### [PROBLEM REQUIREMENTS]
Lines holding the string "Disease" are the ones to copy; find them all in the data.

(Stored dataset items)
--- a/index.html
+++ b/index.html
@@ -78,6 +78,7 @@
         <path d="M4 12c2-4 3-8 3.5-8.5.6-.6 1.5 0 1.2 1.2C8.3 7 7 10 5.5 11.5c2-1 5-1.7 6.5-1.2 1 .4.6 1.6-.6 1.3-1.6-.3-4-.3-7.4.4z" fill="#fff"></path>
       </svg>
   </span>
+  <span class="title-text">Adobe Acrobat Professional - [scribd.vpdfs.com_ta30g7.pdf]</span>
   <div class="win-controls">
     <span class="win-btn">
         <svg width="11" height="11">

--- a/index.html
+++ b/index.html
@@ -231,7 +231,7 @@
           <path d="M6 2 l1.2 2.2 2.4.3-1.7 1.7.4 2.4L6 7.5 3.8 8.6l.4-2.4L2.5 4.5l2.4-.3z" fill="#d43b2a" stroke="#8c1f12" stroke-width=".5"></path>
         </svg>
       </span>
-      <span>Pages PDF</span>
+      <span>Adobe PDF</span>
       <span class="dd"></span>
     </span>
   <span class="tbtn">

...

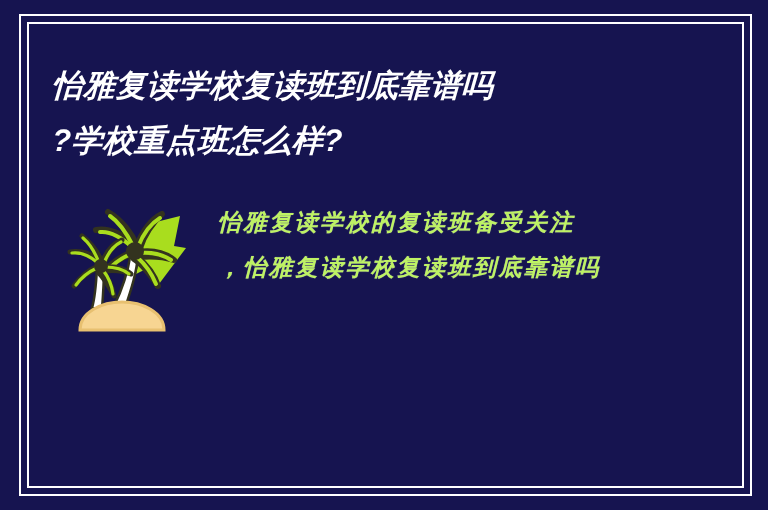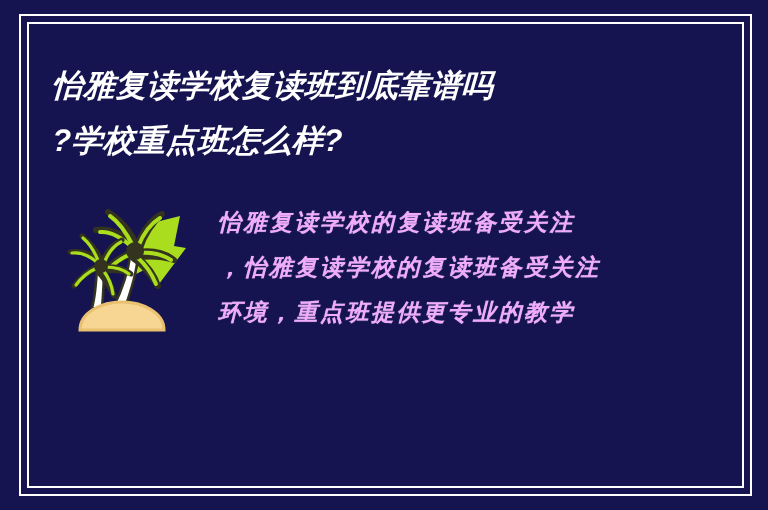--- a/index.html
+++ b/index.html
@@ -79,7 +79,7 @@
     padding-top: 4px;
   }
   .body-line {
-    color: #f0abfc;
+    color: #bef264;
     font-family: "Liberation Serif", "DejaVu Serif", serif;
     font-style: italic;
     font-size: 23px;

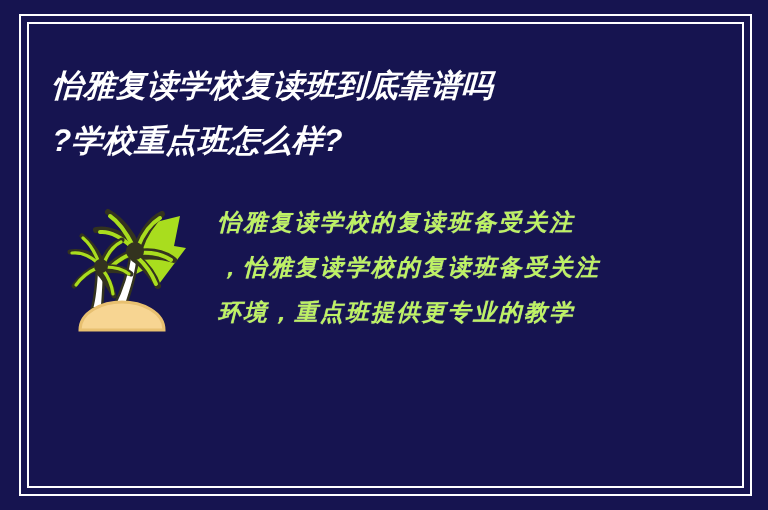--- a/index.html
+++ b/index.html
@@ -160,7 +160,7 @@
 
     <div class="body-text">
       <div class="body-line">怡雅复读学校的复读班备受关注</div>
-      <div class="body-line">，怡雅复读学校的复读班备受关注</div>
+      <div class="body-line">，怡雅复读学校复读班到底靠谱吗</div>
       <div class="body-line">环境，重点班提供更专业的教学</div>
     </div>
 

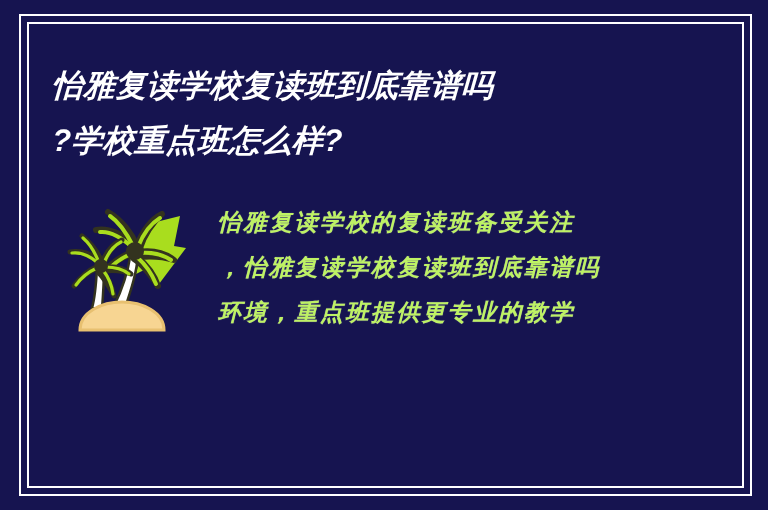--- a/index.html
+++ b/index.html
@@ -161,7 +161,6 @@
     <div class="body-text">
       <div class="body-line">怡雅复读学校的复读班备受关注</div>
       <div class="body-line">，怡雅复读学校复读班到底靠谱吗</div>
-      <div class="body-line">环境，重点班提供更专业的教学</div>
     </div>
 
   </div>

---

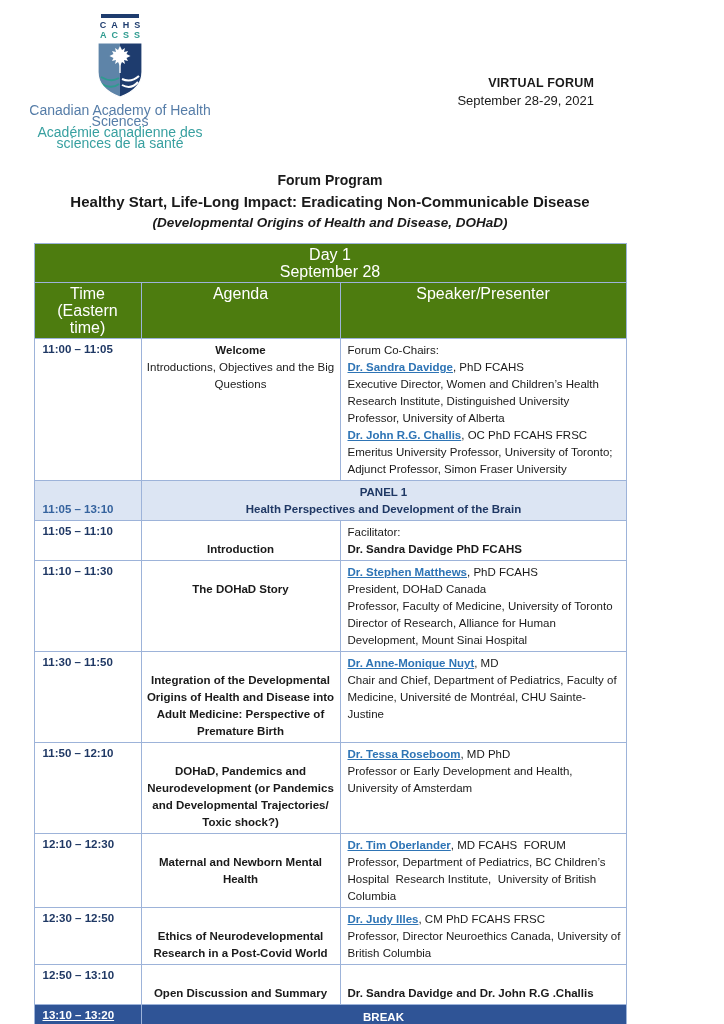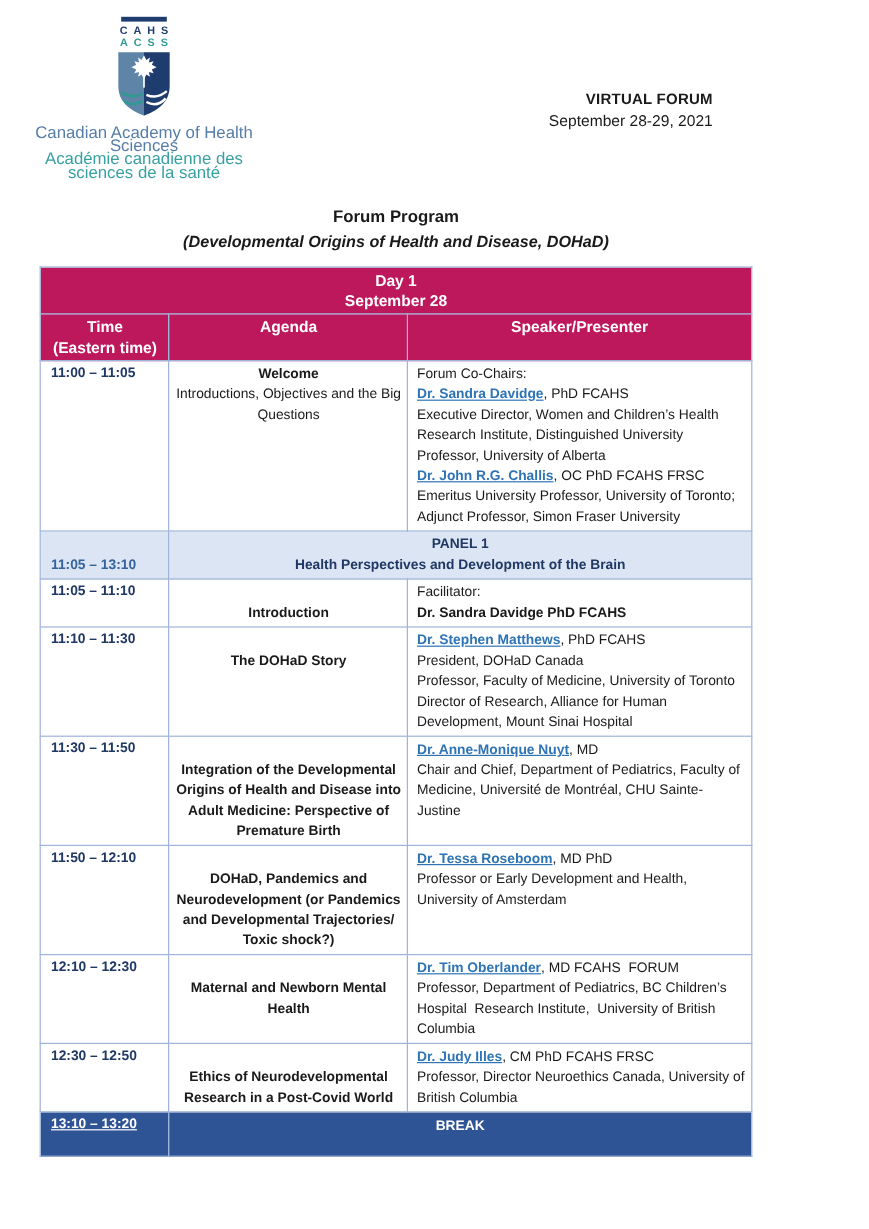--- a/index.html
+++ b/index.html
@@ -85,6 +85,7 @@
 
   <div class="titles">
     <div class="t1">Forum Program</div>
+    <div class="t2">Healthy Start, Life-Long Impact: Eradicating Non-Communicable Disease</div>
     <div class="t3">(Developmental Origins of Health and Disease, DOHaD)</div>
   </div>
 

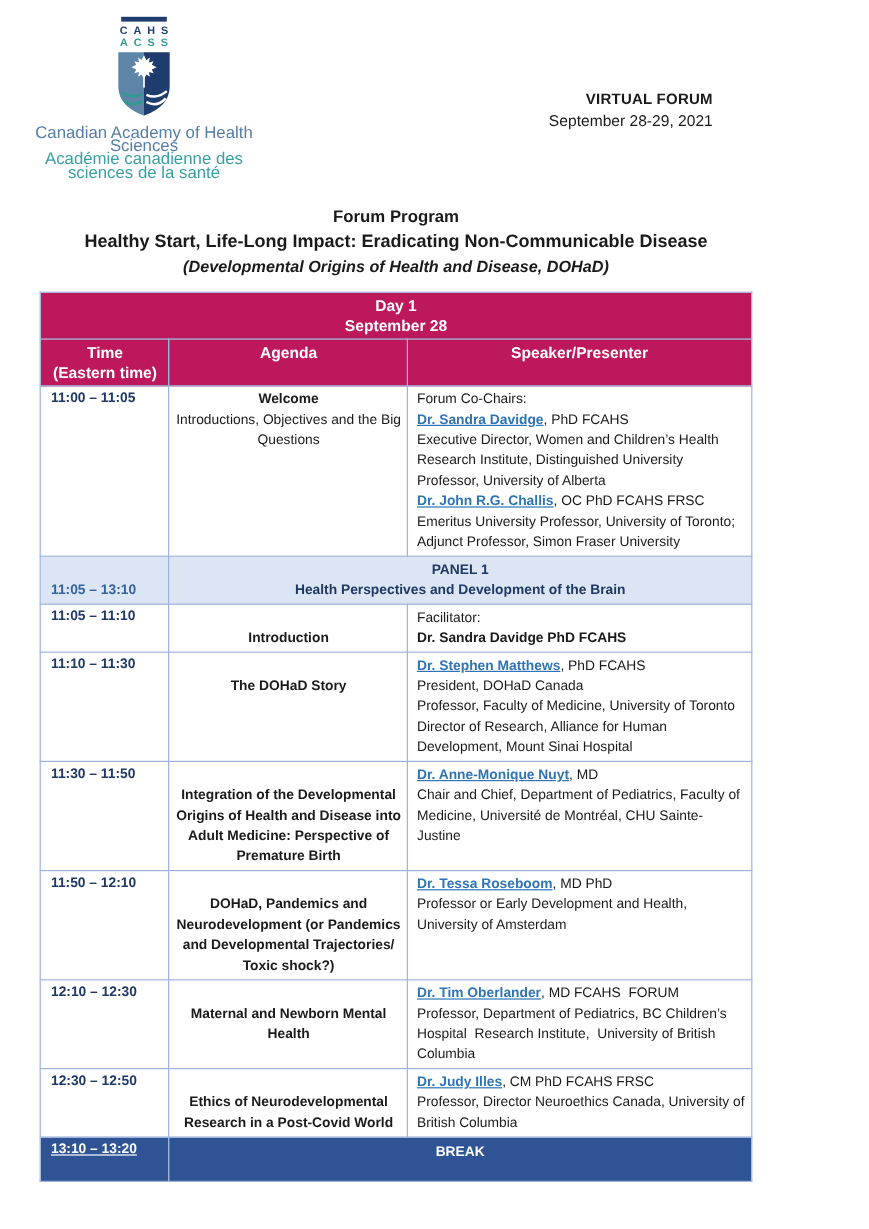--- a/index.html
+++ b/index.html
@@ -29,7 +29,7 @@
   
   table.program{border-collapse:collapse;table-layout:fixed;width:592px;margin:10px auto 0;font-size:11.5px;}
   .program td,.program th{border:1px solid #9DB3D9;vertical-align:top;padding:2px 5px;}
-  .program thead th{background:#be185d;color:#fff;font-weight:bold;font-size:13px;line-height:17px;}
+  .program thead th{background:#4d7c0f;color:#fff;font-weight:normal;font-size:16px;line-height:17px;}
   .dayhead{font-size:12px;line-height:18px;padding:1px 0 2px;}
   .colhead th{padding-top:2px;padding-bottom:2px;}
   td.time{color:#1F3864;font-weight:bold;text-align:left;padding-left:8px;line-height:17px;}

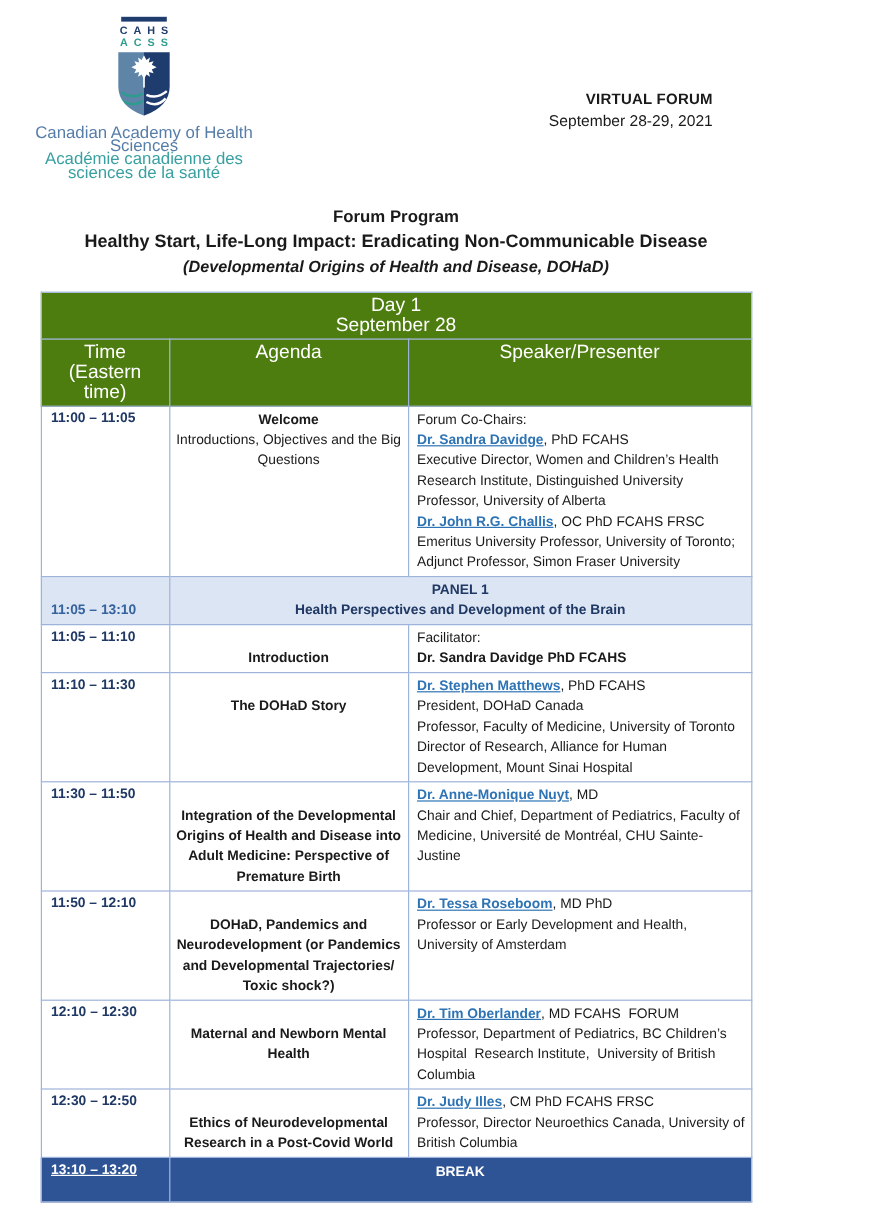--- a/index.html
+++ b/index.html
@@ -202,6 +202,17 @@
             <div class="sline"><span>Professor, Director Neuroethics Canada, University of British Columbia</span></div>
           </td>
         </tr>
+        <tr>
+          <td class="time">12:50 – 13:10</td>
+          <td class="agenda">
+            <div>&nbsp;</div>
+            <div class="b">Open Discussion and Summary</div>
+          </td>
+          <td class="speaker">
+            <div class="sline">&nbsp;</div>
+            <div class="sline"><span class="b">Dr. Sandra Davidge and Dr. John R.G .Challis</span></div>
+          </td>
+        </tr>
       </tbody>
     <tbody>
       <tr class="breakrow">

### [ANSWER TO THIS TASK]
+    <div class="t2">Healthy Start, Life-Long Impact: Eradicating Non-Communicable Disease</div>
     <div class="t3">(Developmental Origins of Health and Disease, DOHaD)</div>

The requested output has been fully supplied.